Home of the Internet’s most viral images, Imgur touts some impressive stats: 130 million uniques per month, 5 billion monthly page views, 1.5 million images uploaded each day, and 10 minutes average visit time. Yet despite its killer engagement, the website has remained simple–perhaps too simple. The five-year-old company barely launched analytics earlier this year, and on Thursday, it added the site’s first discovery feature: tags.
Web 2.0 ushered in tags in the early 2000s, making Imgur about a decade late to the trend. “The theory of ‘You should like it’ holds up very, very well,” founder and CEO Alan Schaaf told Fast Company. He explained that the company hasn’t released any discovery features until now because it has always focused on showing only the most popular images on the web. But when the community began asking for ways to avoid images it didn’t want to see, Imgur decided to build a tag-based system to filter them out. As with its posts, users can upvote and downvote tags.
With this addition, users can filter out images associated with certain tags (for Schaaf, that’s #politics) or browse specific ones more in depth. In addition, they can create custom galleries based on tags. “Moral of the story is we wanted to create a way of browsing only what you want, if that’s what you want to do,” Schaaf said. “Of course, you can continue to browse just the most viral images.”
Rather than taking a machine-learning approach, Imgur is relying on its community to identify the subject matter of its images. “We have a really good idea of what these images are purely because our users are telling us,” noted Schaaf, but he said it’s possible down the line the company might utilize computer vision.

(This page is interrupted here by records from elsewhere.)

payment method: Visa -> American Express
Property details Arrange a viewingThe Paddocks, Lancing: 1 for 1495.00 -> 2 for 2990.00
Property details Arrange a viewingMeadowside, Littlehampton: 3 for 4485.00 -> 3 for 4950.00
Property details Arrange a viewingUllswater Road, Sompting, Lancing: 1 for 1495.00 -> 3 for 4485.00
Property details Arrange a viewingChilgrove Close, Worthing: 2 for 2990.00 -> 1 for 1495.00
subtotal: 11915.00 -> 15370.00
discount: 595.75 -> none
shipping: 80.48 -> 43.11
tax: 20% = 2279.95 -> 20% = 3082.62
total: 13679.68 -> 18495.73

As outdated as tags might sound, the feature is the latest pillar to Imgur’s monetization strategy. When the company launched analytics in January, it positioned itself as a platform for brands to track the reach of their marketing campaigns. Imgur is also inking more sponsorship deals, and one of its latest partners leveraged its custom galleries feature. To promote the upcoming buddy cop movie Let’s Be Cops, 20th Century Fox ran a photo contest using custom galleries to gather all images tagged #letsbecopscontest. More broadly, tags will be Imgur’s key to selling targeted advertising, so it can run ads against its most popular images–and thus the most popular ones on the Internet–related to a specific theme or subject. “So you can imagine, if some soccer brand wanted to advertise on all soccer images related to the World Cup, we know what those images are,” Schaaf said, illustrating the potential.